:: Information ::
··········

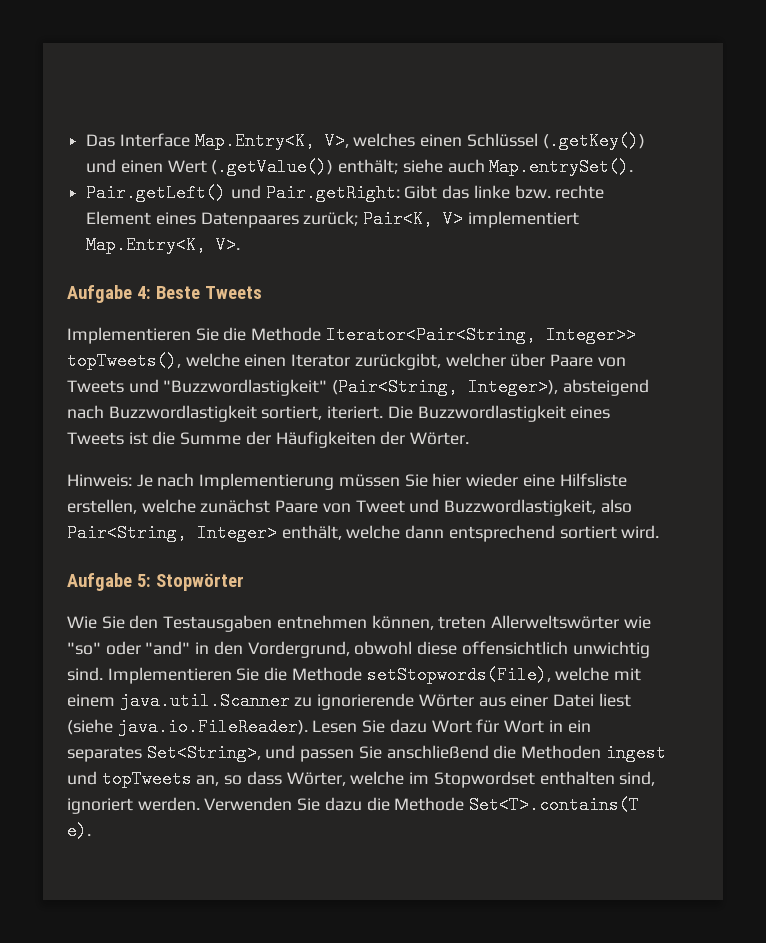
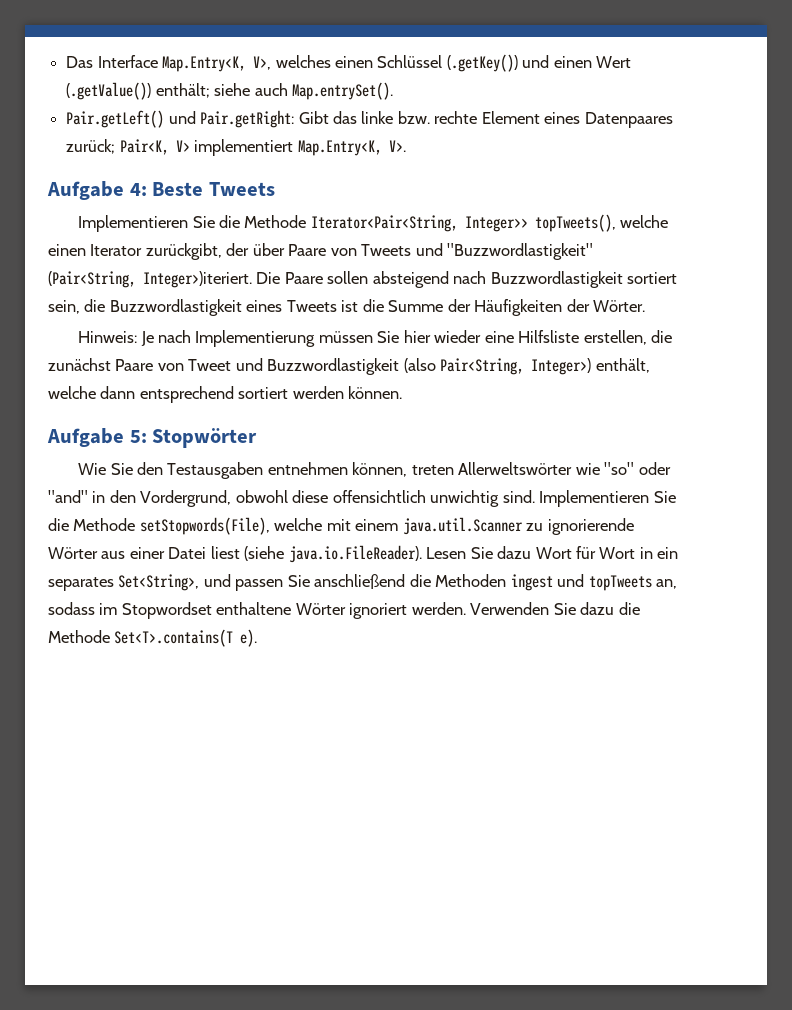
[445,353,506,367] welcher -> [226,243,250,256] der
[468,378,649,396] [67,405,413,422] Integer>), absteigend nach Buzzwordlastigkeit sortiert, iteriert. Die -> [143,271,678,288] [48,299,106,314] Integer>)iteriert. Die Paare sollen absteigend nach Buzzwordlastigkeit sortiert sein, die
[141,499,196,513] welche -> [651,330,673,343] die
[444,499,632,516] [67,524,277,542] Buzzwordlastigkeit, also Pair<String, Integer> -> [267,358,592,375] Buzzwordlastigkeit (also Pair<String, Integer>)
[621,525,660,539] wird. -> [292,386,403,399] werden können.
[224,771,656,788] so dass Wörter, welche im Stopwordset enthalten sind, -> [48,602,346,619] sodass im Stopwordset enthaltene Wörter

··········

:: Task objective ::
Skip every picture and transcribe the data above exactly.

:: Output below ::
[445,353,506,367] welcher -> [226,243,250,256] der
[468,378,649,396] [67,405,413,422] Integer>), absteigend nach Buzzwordlastigkeit sortiert, iteriert. Die -> [143,271,678,288] [48,299,106,314] Integer>)iteriert. Die Paare sollen absteigend nach Buzzwordlastigkeit sortiert sein, die
[141,499,196,513] welche -> [651,330,673,343] die
[444,499,632,516] [67,524,277,542] Buzzwordlastigkeit, also Pair<String, Integer> -> [267,358,592,375] Buzzwordlastigkeit (also Pair<String, Integer>)
[621,525,660,539] wird. -> [292,386,403,399] werden können.
[224,771,656,788] so dass Wörter, welche im Stopwordset enthalten sind, -> [48,602,346,619] sodass im Stopwordset enthaltene Wörter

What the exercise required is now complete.